One of the most important concepts for stream-processing frameworks is the concept of time. There are different concepts of time:

  • Processing time: It’s the time-based on the clock of the machine where the event is being processed. It’s easy to use, but, because that time changes when the job is executed, the result of the job isn’t consistent. Each time you execute the job, you may have different results. This isn’t an acceptable trade-off for many use cases.
  • Event time: It’s time-based on some of the fields in the event, typically a timestamp field. Each time you execute the pipeline with the same input, you obtain the same result, which is a good thing. But it also tends to be a bit harder to work with it for several reasons. We’ll cover them later in the article.
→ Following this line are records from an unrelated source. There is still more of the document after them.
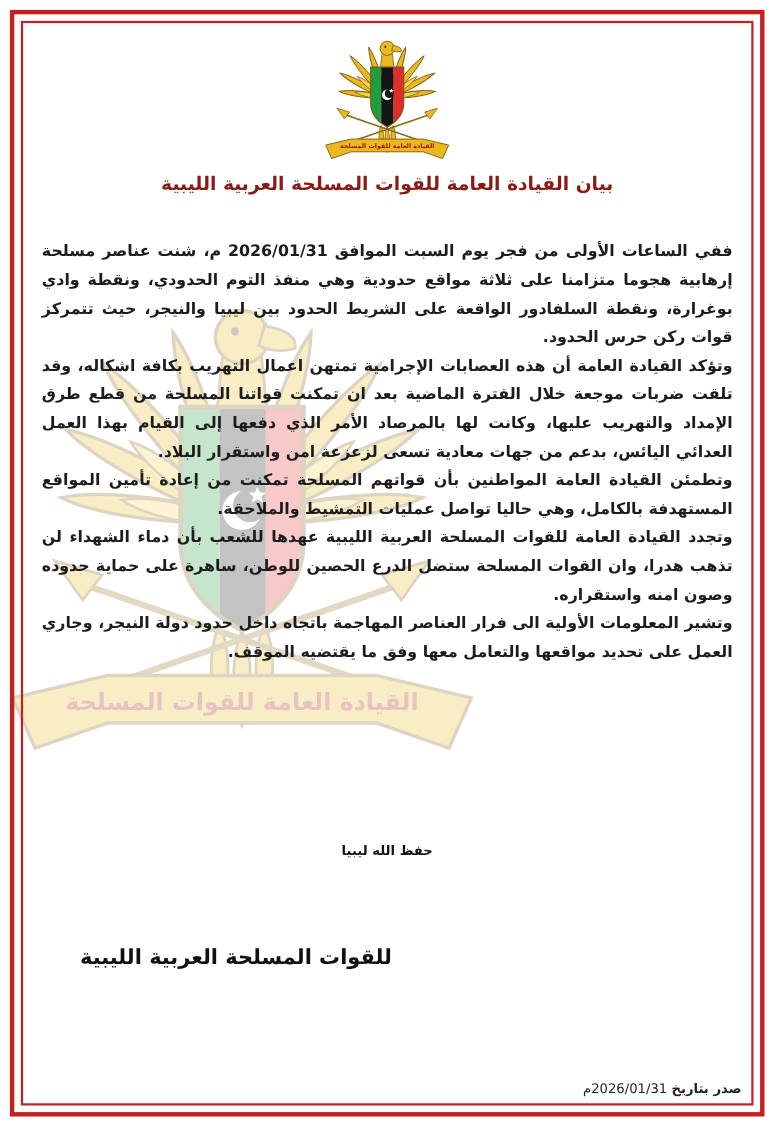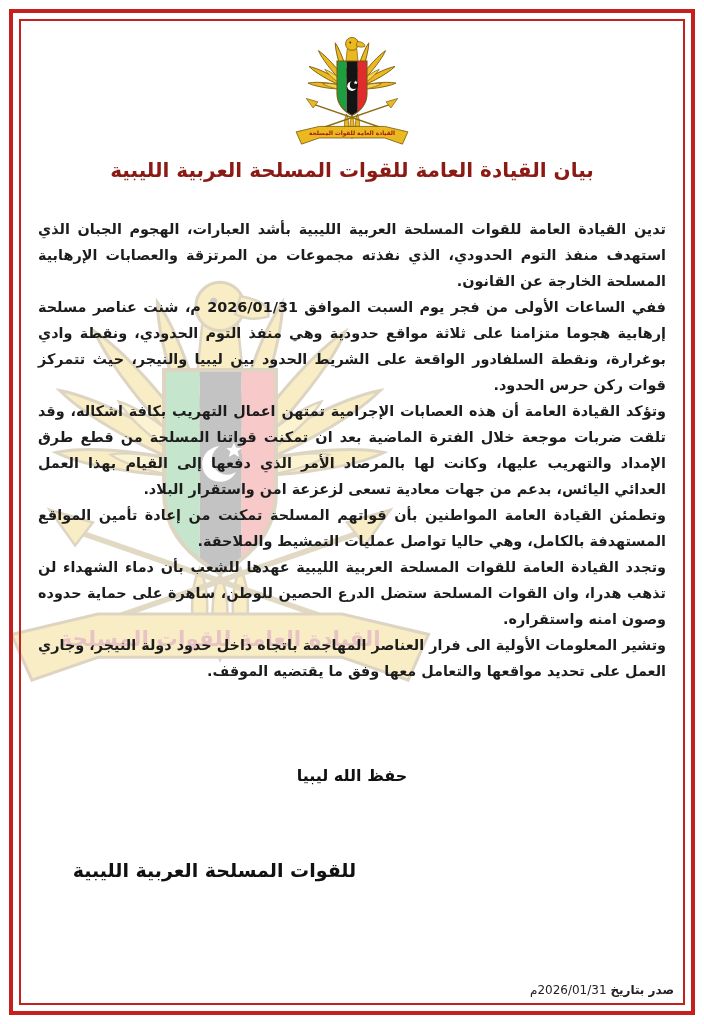"بيان القيادة العامة للقوات المسلحة" .title { font-size: 20px -> 17px }
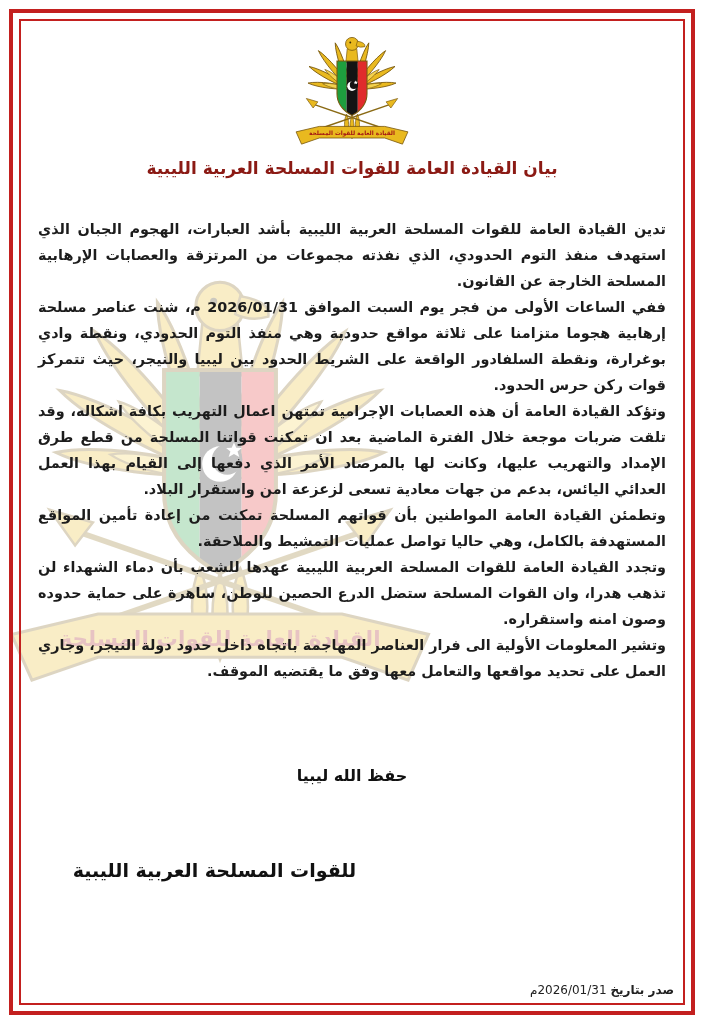"تدين القيادة العامة للقوات المسلحة" p { html: <p>تدين القيادة العامة للقوات المسلحة العربية الليبية بأشد العبارات، الهجوم الجبان الذي استهدف منفذ التوم الحدودي، الذي نفذته مجموعات من المرتزقة والعصابات الإرهابية المسلحة الخارجة عن القانون.</p> -> none }
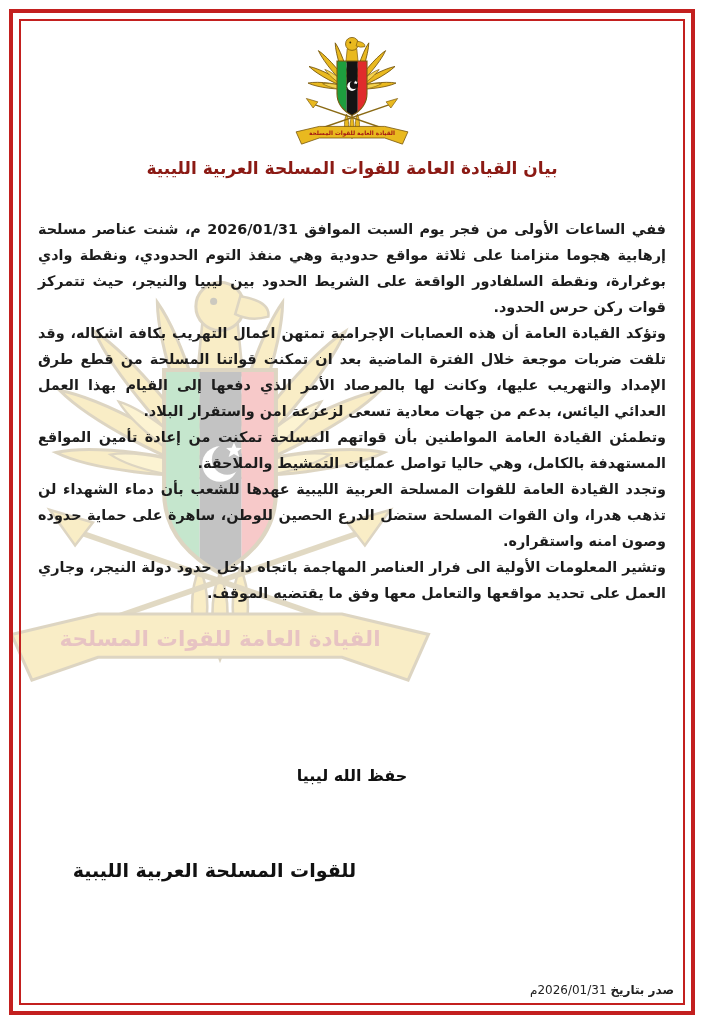"حفظ الله ليبيا" .blessing { font-size: 16px -> 12px }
  • Ingestion time: It’s based on the timestamp when the event was ingested in the streaming platform (Kafka) and it usually goes in the metadata. From a Flink perspective, we can consider it a particular mix of Event time and processing time with the disadvantages of both.

Apache Flink has excellent support for Event time processing, probably the best of the different stream-processing frameworks available. For more information, you can read Notions of Time: Event Time and Processing Time in the official documentation. If you prefer videos, Streaming Concepts and Introduction to Flink - Event Time and Watermarks is a good explanation.